Data excerpts Block Start
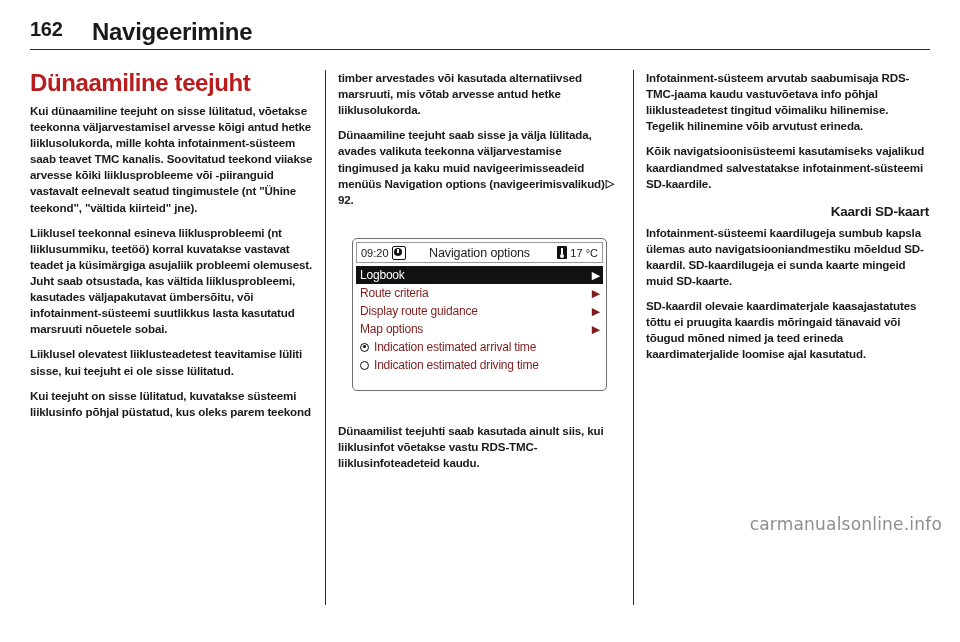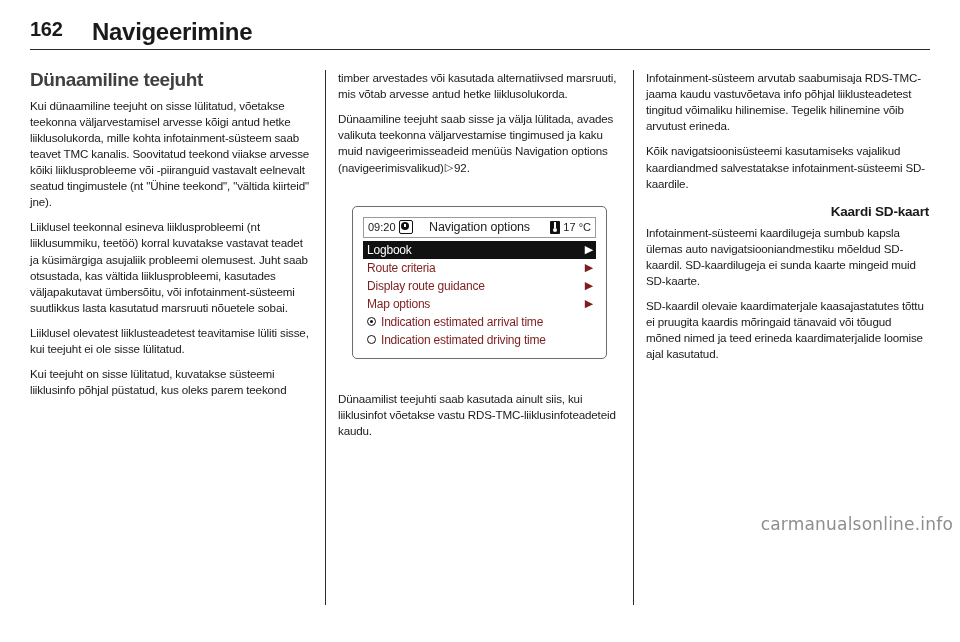--- a/index.html
+++ b/index.html
@@ -90,12 +90,12 @@
   }
 
   h1.sec {
-    font-size: 19px;
+    font-size: 24px;
     font-weight: bold;
     letter-spacing: -0.4px;
     margin: 0 0 7px 0;
     line-height: 1.08;
-    color: #404040;
+    color: #b91c1c;
   }
   h1.sec.spaced { margin-top: 16px; }
 

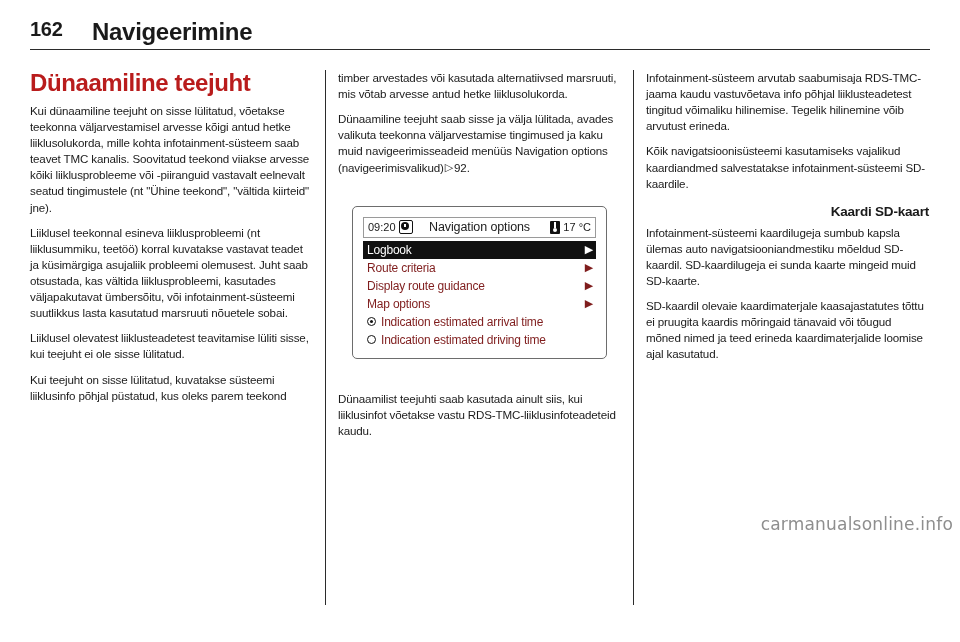--- a/index.html
+++ b/index.html
@@ -111,7 +111,7 @@
 
   p.body {
     font-size: 11.6px;
-    font-weight: normal;
+    font-weight: bold;
     line-height: 1.39;
     letter-spacing: -0.15px;
     margin: 0 0 9px 0;

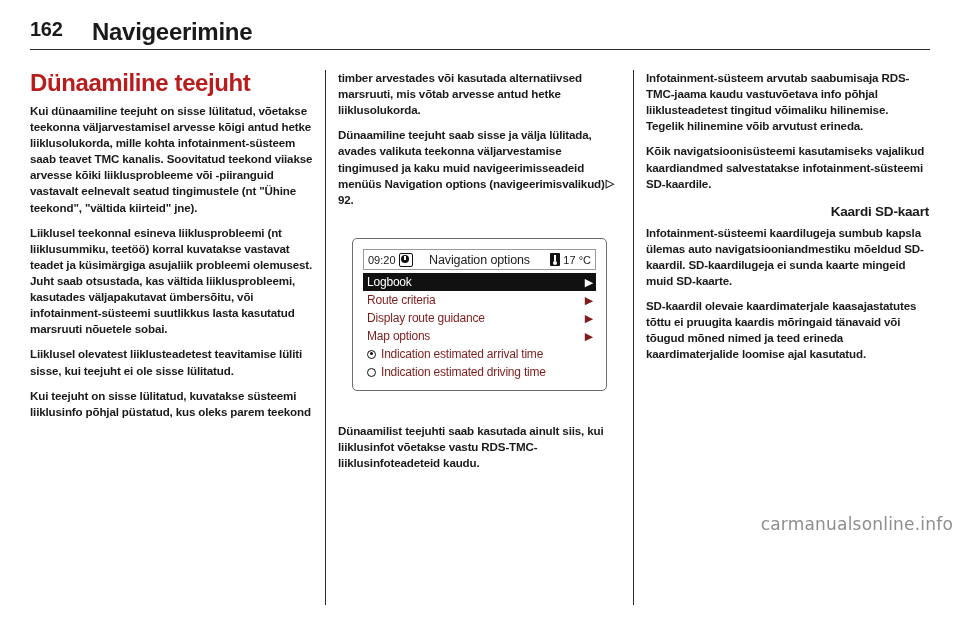--- a/index.html
+++ b/index.html
@@ -151,7 +151,7 @@
     border-radius: 5px;
     background: #ffffff;
     box-sizing: border-box;
-    padding: 10px;
+    padding: 3px;
     display: flex;
     flex-direction: column;
     overflow: hidden;

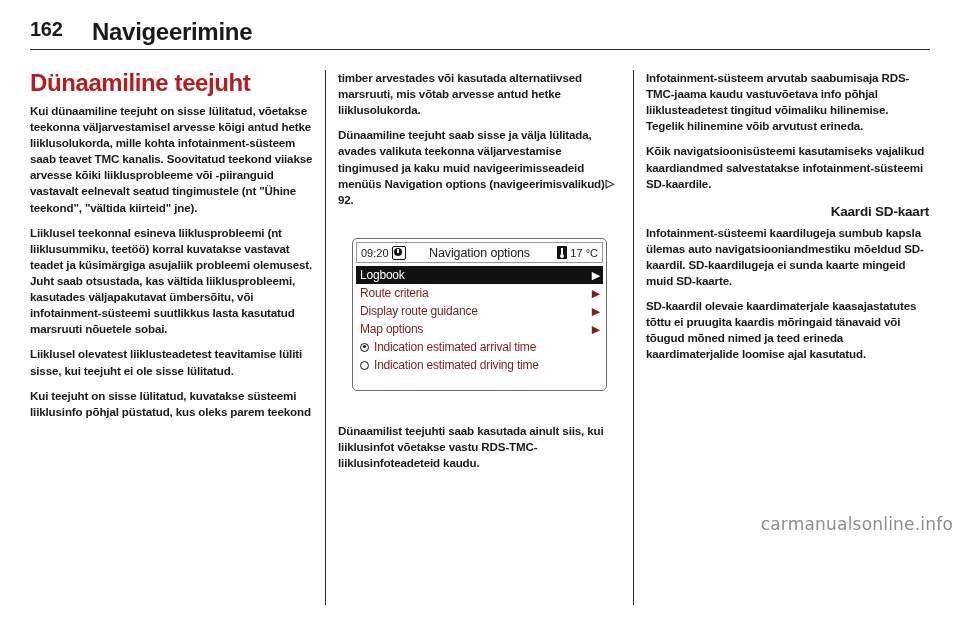--- a/index.html
+++ b/index.html
@@ -284,7 +284,7 @@
   
   .watermark {
     position: absolute;
-    right: 7px;
+    right: 18px;
     bottom: 8px;
     font-size: 17px;
     color: #8e8e8e;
Data excerpts Block End
Reproduce all of the data exactly; the pictures do not belong in the copy.

--- a/index.html
+++ b/index.html
@@ -90,12 +90,12 @@
   }
 
   h1.sec {
-    font-size: 19px;
+    font-size: 24px;
     font-weight: bold;
     letter-spacing: -0.4px;
     margin: 0 0 7px 0;
     line-height: 1.08;
-    color: #404040;
+    color: #b91c1c;
   }
   h1.sec.spaced { margin-top: 16px; }
 

--- a/index.html
+++ b/index.html
@@ -111,7 +111,7 @@
 
   p.body {
     font-size: 11.6px;
-    font-weight: normal;
+    font-weight: bold;
     line-height: 1.39;
     letter-spacing: -0.15px;
     margin: 0 0 9px 0;

--- a/index.html
+++ b/index.html
@@ -151,7 +151,7 @@
     border-radius: 5px;
     background: #ffffff;
     box-sizing: border-box;
-    padding: 10px;
+    padding: 3px;
     display: flex;
     flex-direction: column;
     overflow: hidden;

--- a/index.html
+++ b/index.html
@@ -284,7 +284,7 @@
   
   .watermark {
     position: absolute;
-    right: 7px;
+    right: 18px;
     bottom: 8px;
     font-size: 17px;
     color: #8e8e8e;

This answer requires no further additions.